- _DATASET RECORDS_:
--*--
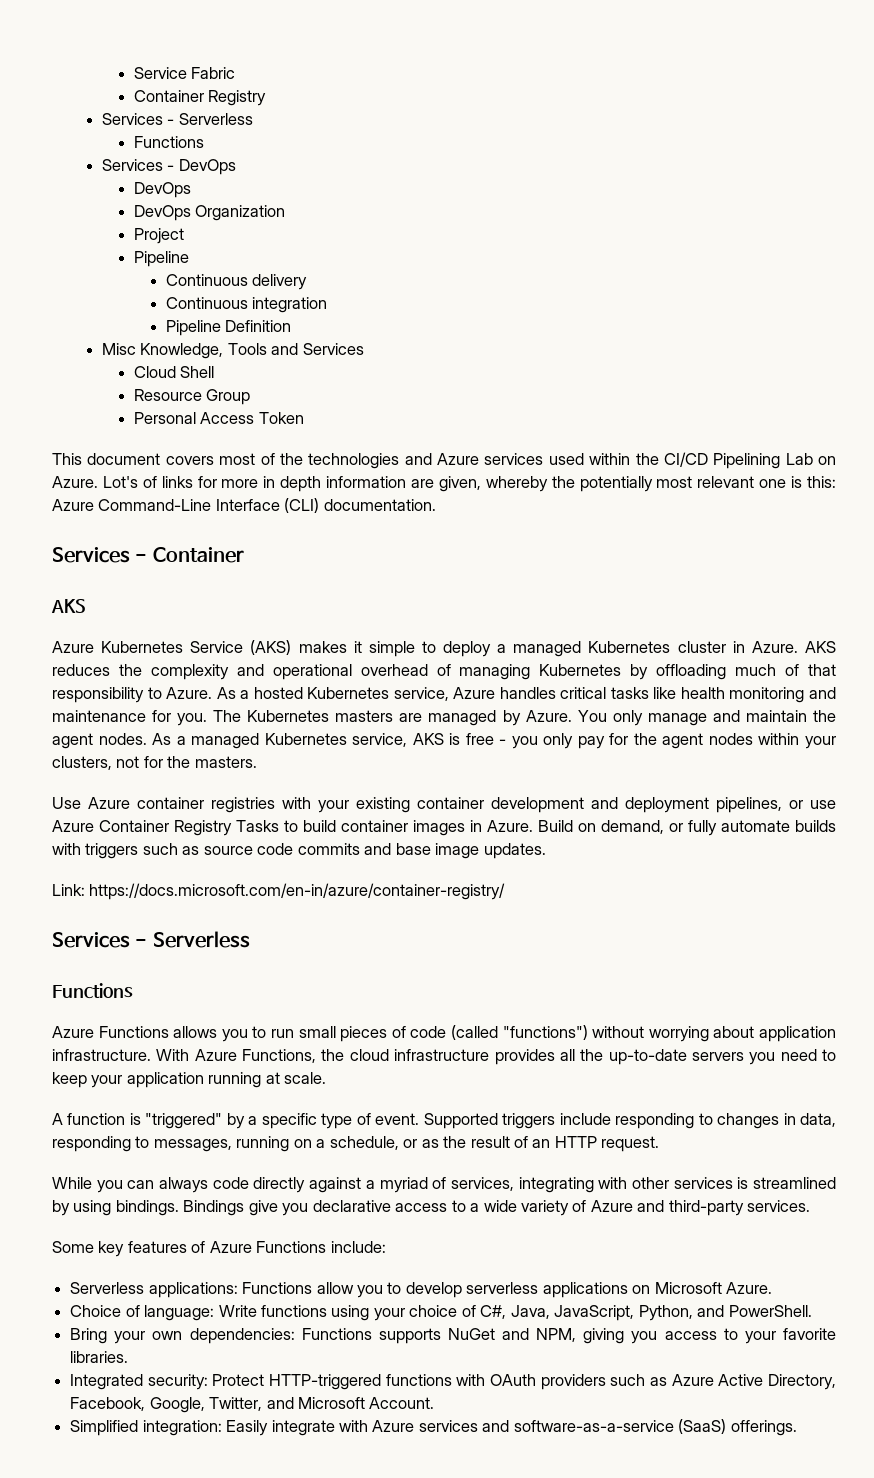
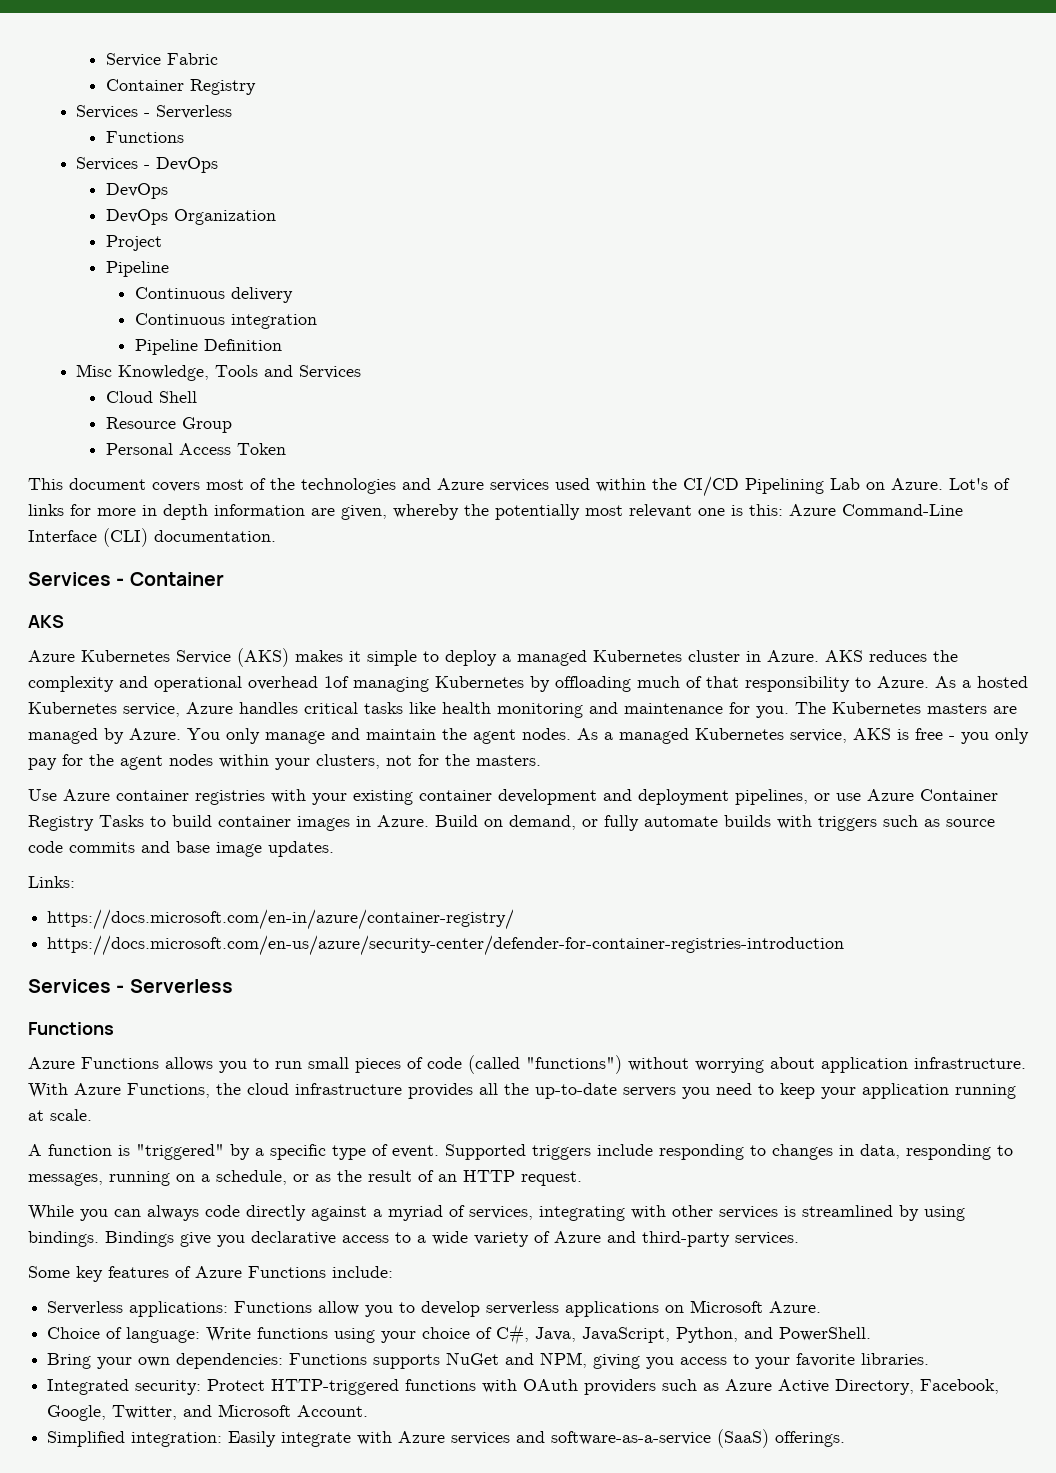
- AKS reduces the complexity and operational overhead of managing Kubernetes by offloading much of that responsibility to Azure.
+ AKS reduces the complexity and operational overhead 1of managing Kubernetes by offloading much of that responsibility to Azure.
- Link: https://docs.microsoft.com/en-in/azure/container-registry/
+ Links:
+ https://docs.microsoft.com/en-in/azure/container-registry/
+ https://docs.microsoft.com/en-us/azure/security-center/defender-for-container-registries-introduction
--*--
- _WORK ORDER_:
Print the records above verbatim, minus any pictures.

- _ANSWER TO THIS PROBLEM_:
- AKS reduces the complexity and operational overhead of managing Kubernetes by offloading much of that responsibility to Azure.
+ AKS reduces the complexity and operational overhead 1of managing Kubernetes by offloading much of that responsibility to Azure.
- Link: https://docs.microsoft.com/en-in/azure/container-registry/
+ Links:
+ https://docs.microsoft.com/en-in/azure/container-registry/
+ https://docs.microsoft.com/en-us/azure/security-center/defender-for-container-registries-introduction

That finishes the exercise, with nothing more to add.